* **Exercise instructions**: Look through the data and write out every line with the word "valume" in it.

* **Change detection outputs**:
------
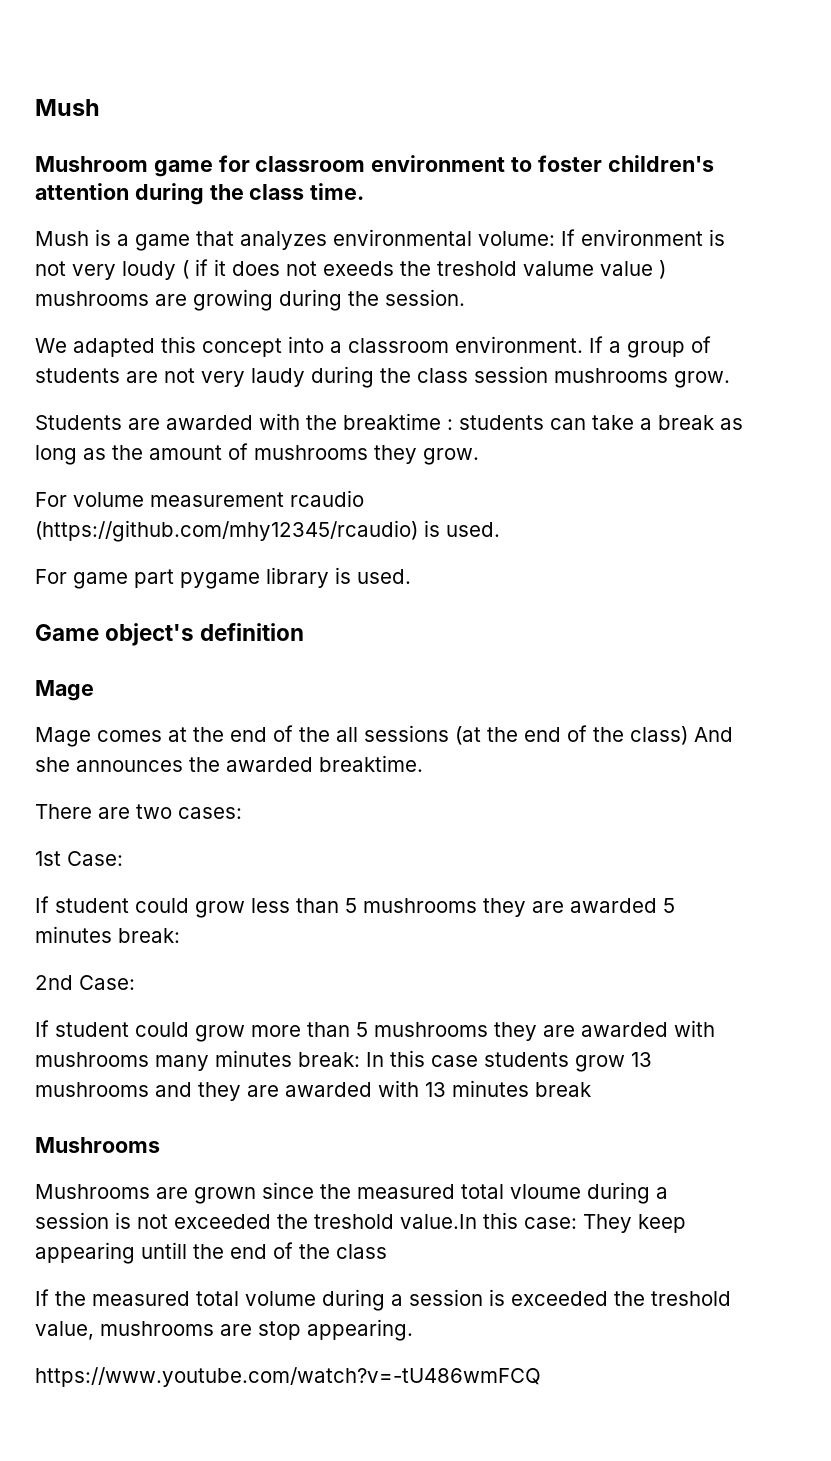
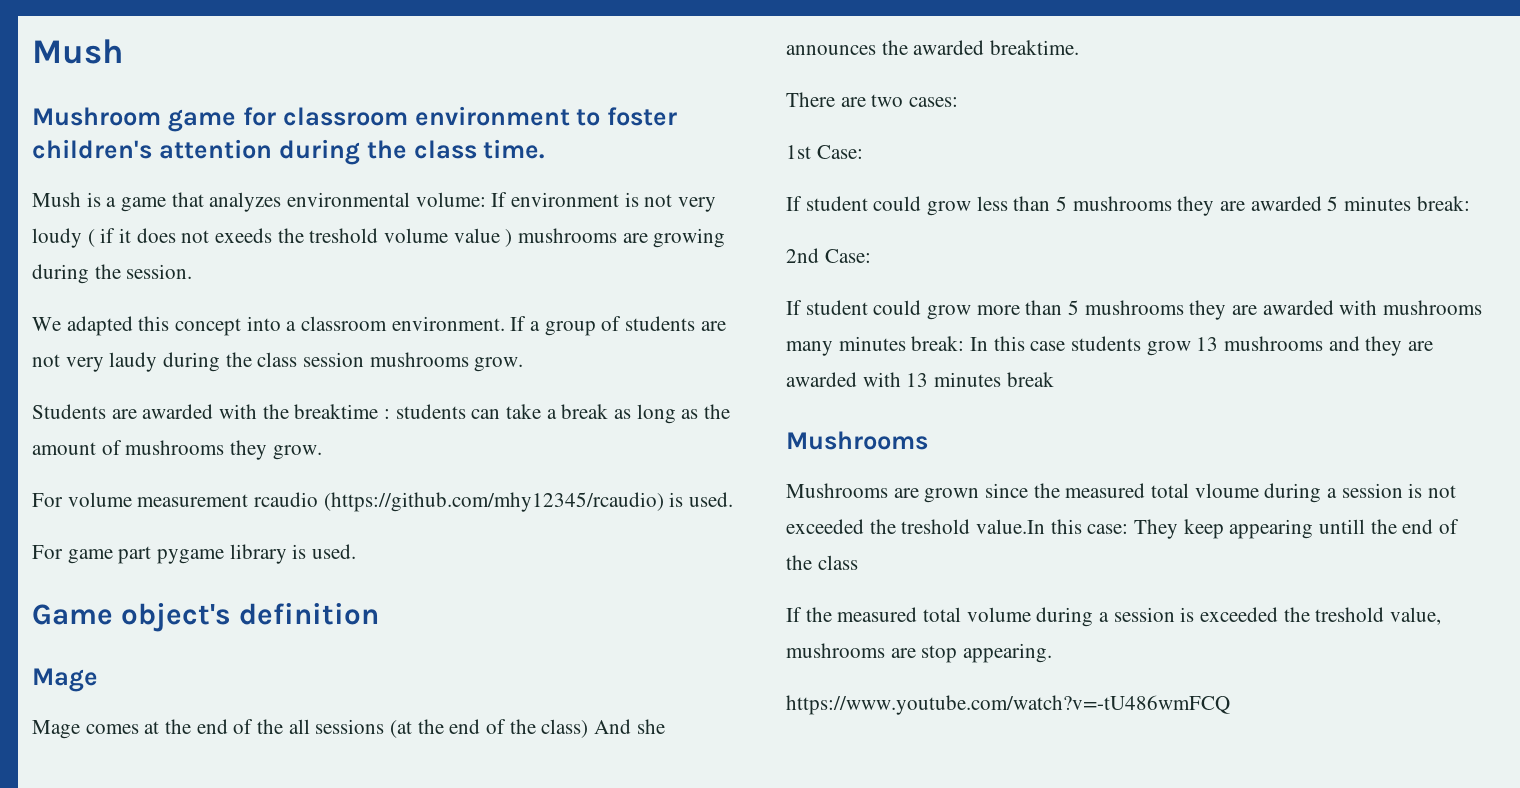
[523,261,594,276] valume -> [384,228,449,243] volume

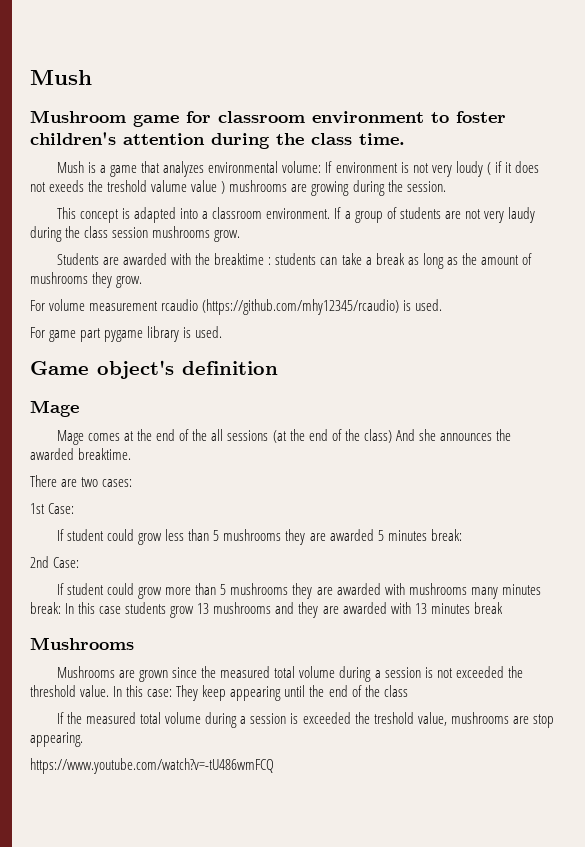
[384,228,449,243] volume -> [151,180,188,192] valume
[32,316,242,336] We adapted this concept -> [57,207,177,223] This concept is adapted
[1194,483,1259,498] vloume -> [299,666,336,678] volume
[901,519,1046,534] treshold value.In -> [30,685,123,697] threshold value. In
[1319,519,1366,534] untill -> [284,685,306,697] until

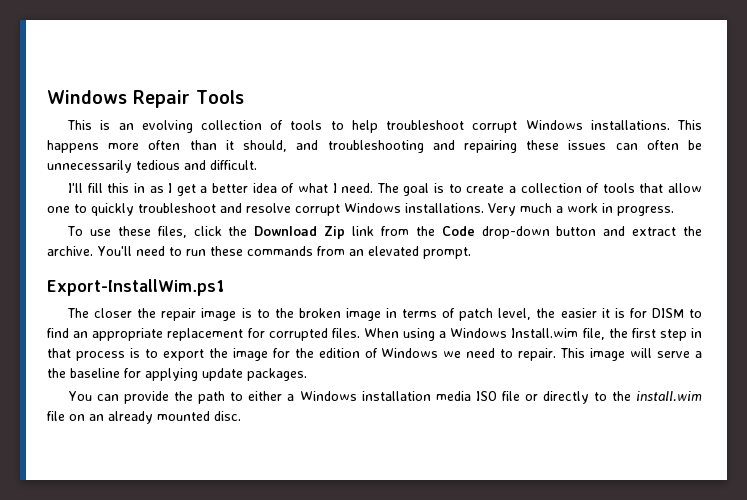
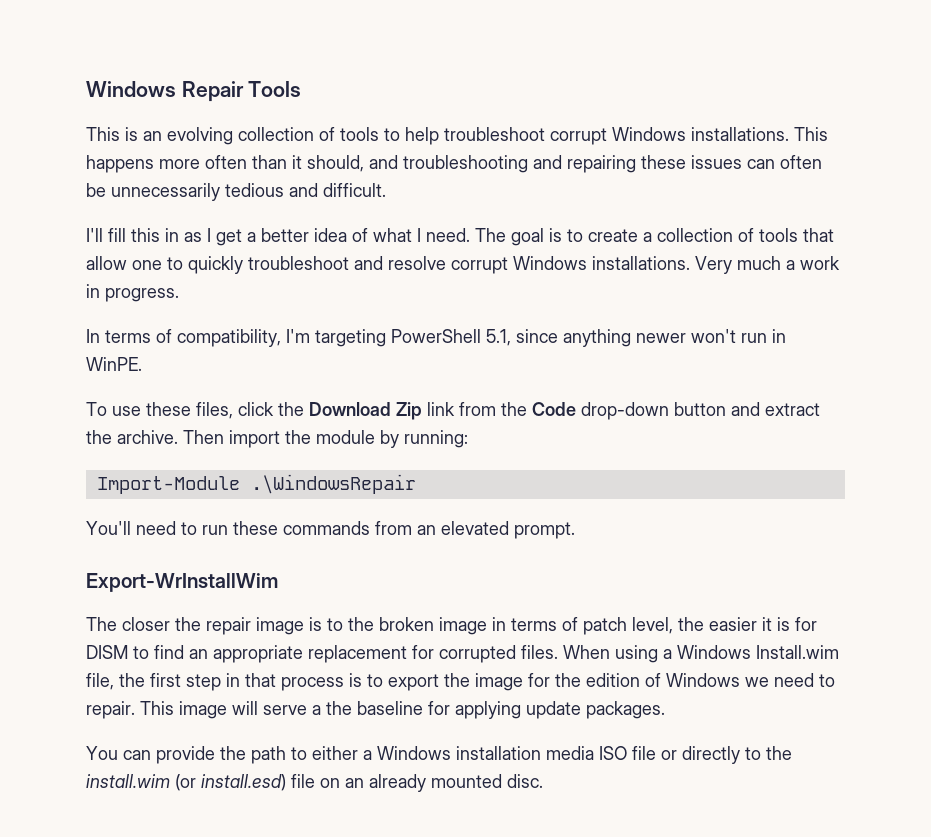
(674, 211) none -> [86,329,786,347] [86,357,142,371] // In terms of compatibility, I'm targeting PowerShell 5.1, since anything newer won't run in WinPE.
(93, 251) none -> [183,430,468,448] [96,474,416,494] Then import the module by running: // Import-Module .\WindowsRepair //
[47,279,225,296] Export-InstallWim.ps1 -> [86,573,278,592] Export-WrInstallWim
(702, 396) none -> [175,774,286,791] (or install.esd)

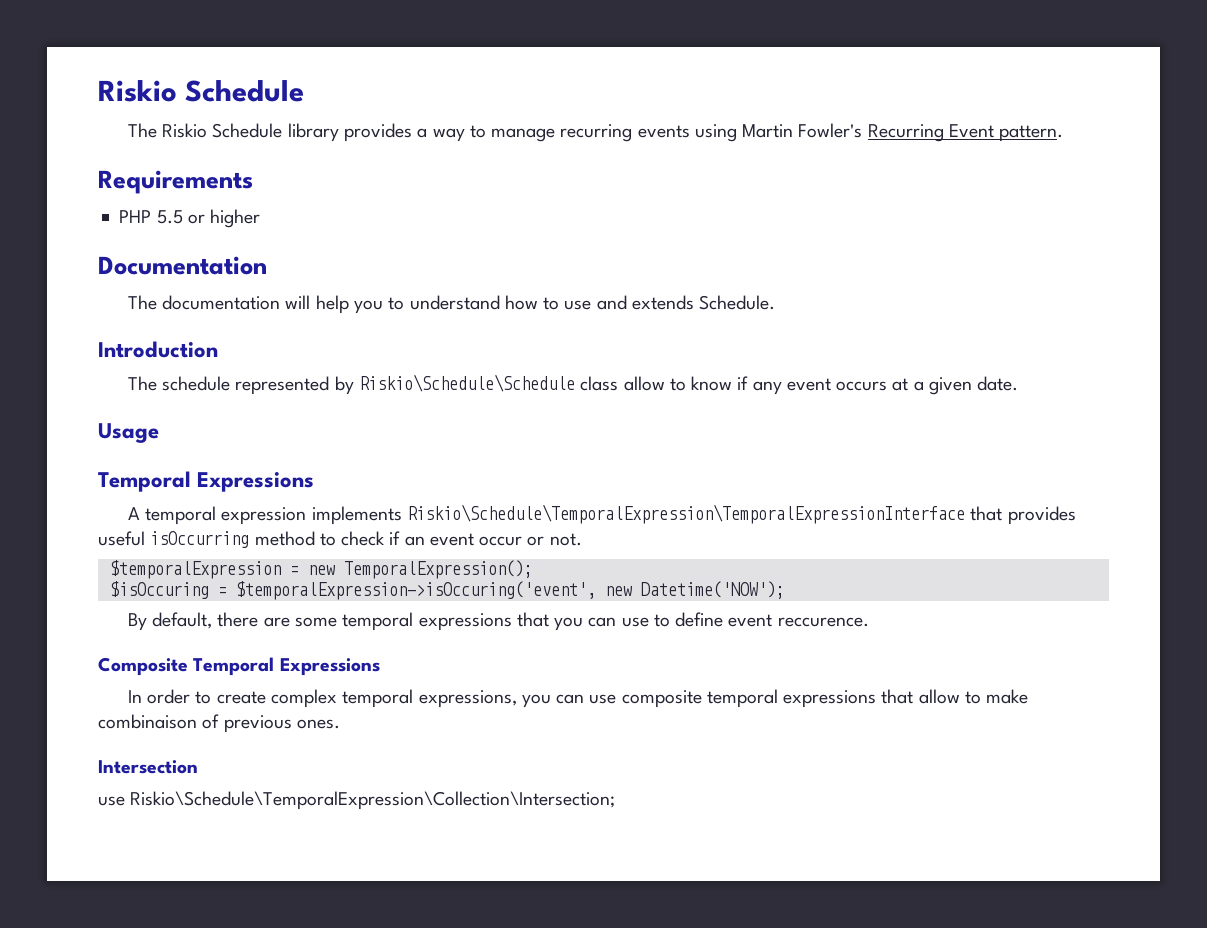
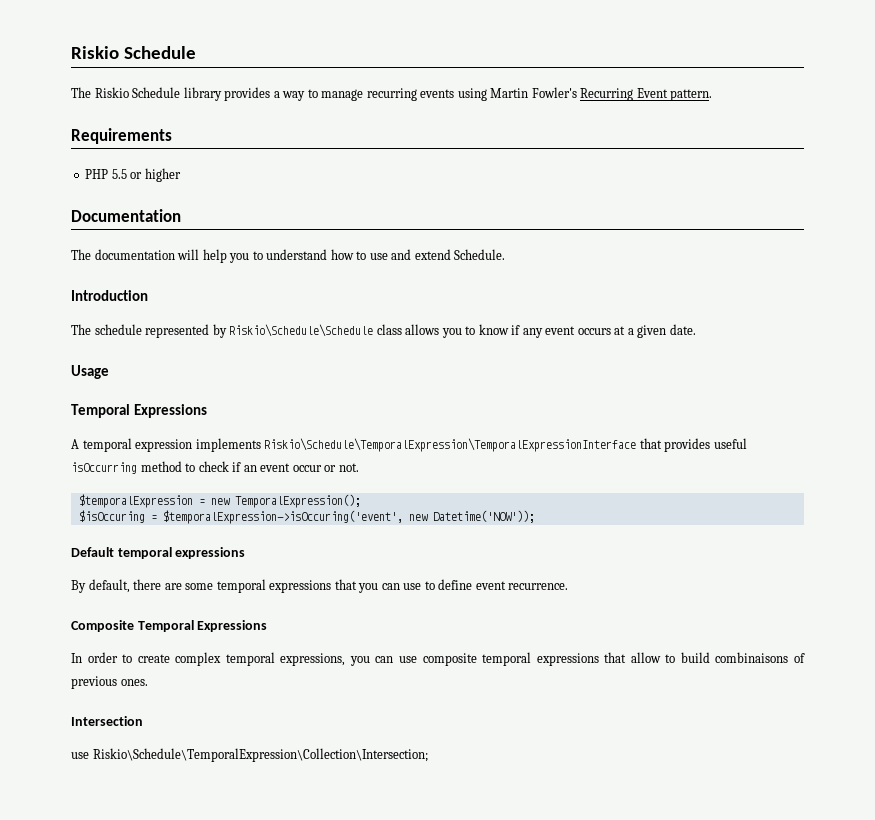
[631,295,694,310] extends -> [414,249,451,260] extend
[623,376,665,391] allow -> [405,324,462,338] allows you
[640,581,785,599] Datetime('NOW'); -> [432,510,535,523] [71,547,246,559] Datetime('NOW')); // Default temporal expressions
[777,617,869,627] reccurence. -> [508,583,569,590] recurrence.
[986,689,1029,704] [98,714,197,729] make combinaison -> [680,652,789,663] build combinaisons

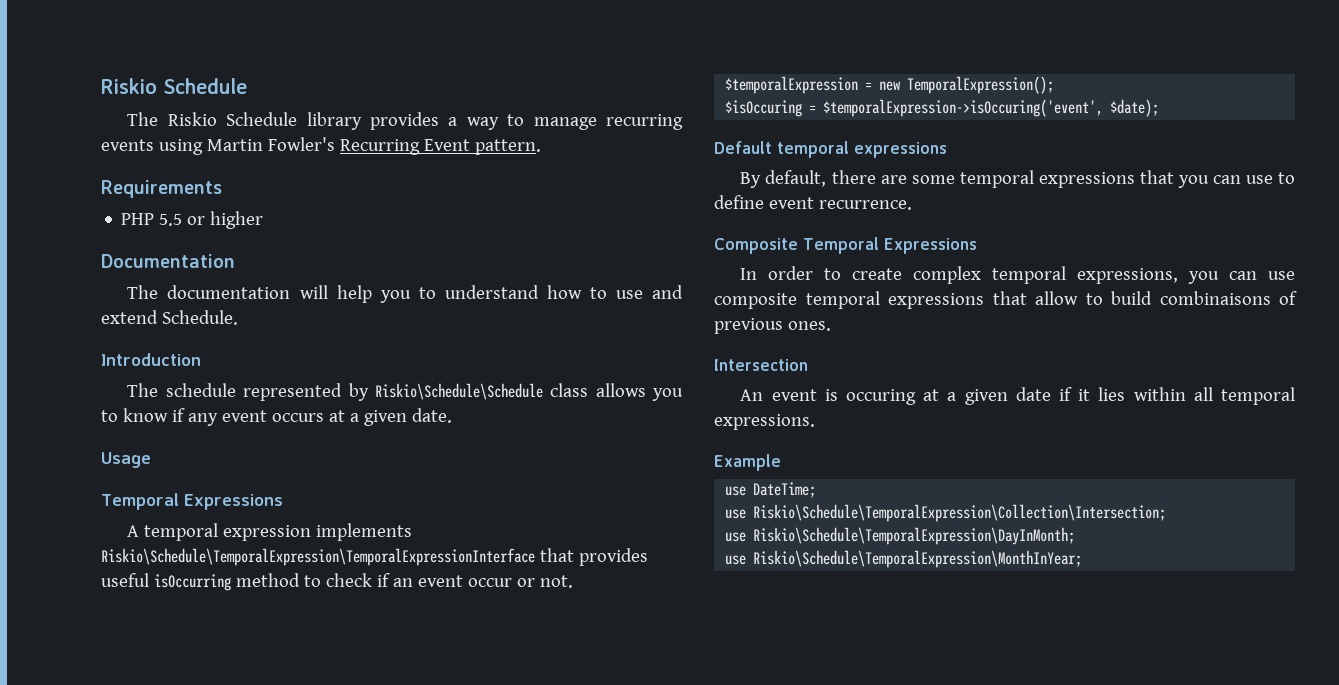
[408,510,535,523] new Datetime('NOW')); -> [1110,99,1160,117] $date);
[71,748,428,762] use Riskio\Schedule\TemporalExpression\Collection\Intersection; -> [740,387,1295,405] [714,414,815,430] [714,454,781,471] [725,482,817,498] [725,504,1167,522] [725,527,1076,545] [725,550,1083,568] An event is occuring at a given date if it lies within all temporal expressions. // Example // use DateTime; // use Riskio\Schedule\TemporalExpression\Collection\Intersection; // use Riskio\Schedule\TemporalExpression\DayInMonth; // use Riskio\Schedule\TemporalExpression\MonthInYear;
------
* **Written answer**:
[523,261,594,276] valume -> [384,228,449,243] volume
[384,228,449,243] volume -> [151,180,188,192] valume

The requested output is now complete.